Methods: A total of 108 ICU interns with diverse educational backgrounds and majors were randomly assigned to two groups: 54 in the control group and 54 in the experimental group. The experimental group received ECMO training using the BOPPPS-MDT model, while the control group received traditional training. Both groups underwent theoretical knowledge tests, performance evaluations, and satisfaction surveys.

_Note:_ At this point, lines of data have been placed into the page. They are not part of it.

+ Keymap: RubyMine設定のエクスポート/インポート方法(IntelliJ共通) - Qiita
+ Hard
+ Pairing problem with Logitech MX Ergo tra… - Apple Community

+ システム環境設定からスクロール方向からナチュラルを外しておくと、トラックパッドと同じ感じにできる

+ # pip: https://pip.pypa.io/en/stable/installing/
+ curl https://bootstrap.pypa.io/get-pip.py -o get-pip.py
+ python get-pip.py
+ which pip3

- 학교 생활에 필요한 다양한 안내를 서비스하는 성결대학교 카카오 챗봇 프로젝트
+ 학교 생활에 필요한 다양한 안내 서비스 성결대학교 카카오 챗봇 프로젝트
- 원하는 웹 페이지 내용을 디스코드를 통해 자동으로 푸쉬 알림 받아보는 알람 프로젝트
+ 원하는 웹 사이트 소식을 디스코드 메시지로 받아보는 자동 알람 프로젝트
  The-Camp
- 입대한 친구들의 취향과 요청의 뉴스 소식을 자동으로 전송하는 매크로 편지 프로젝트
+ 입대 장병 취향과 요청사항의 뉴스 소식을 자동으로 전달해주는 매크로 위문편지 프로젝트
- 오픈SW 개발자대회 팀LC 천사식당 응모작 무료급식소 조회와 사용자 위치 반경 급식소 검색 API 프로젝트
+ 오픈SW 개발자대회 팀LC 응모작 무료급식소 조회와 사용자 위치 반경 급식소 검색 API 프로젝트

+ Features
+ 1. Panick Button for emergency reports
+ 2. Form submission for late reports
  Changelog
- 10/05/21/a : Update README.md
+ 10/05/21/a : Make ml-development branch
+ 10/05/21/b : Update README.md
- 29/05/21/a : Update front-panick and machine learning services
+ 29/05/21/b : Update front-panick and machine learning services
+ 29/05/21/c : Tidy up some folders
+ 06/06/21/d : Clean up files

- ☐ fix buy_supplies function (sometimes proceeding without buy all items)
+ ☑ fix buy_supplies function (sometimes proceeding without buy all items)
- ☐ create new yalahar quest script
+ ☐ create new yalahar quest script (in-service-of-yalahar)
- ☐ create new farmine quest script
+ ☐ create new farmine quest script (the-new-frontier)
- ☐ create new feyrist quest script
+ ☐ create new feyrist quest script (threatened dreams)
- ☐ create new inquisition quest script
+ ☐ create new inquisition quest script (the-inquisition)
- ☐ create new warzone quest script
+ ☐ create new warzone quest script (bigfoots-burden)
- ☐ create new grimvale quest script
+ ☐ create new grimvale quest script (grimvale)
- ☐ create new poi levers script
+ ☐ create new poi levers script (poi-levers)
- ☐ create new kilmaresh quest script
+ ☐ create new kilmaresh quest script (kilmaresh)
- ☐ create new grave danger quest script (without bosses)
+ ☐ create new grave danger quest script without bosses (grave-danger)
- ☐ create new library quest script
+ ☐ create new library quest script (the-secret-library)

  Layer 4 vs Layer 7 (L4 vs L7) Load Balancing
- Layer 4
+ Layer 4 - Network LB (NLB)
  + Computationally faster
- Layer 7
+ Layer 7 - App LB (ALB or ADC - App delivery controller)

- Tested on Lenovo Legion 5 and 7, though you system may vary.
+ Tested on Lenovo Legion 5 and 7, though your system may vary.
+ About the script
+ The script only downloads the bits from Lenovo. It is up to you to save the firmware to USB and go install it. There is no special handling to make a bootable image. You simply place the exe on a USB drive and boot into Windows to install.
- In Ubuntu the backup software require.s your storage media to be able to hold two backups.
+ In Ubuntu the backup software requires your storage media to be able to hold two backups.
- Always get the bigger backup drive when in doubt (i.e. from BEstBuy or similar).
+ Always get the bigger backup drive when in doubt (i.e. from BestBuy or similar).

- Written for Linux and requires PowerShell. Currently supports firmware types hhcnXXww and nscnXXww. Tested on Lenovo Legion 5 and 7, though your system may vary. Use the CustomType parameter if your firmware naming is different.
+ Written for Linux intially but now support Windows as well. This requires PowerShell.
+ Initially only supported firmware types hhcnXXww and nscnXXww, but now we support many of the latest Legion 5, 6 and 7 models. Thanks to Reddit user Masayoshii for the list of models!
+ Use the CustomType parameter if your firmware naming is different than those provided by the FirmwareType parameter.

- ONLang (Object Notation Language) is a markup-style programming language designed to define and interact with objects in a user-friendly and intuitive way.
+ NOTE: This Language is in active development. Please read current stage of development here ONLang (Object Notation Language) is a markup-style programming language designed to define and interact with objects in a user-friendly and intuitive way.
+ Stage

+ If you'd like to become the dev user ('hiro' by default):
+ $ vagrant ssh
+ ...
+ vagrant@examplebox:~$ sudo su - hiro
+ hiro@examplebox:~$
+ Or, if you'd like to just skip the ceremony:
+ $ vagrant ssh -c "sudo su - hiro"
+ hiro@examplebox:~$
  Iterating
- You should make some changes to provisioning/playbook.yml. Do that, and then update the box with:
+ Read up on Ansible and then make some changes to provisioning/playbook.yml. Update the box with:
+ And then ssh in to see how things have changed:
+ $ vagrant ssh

Results: There were no significant differences in baseline characteristics between the two groups. The experimental group scored significantly higher than the control group in 13 key theoretical knowledge areas (P < 0.05), case analysis, teamwork, and overall performance. The total score of the experimental group was significantly higher (P < 0.05). Cronbach’s α ranged from 0.757 to 0.905, confirming high reliability. The satisfaction rate for the BOPPPS-MDT method was 92.17%, significantly higher than the 75.42% for the traditional method (P = 0.001). The BOPPPS-MDT method enhanced engagement, interactivity, learning interest, and teamwork.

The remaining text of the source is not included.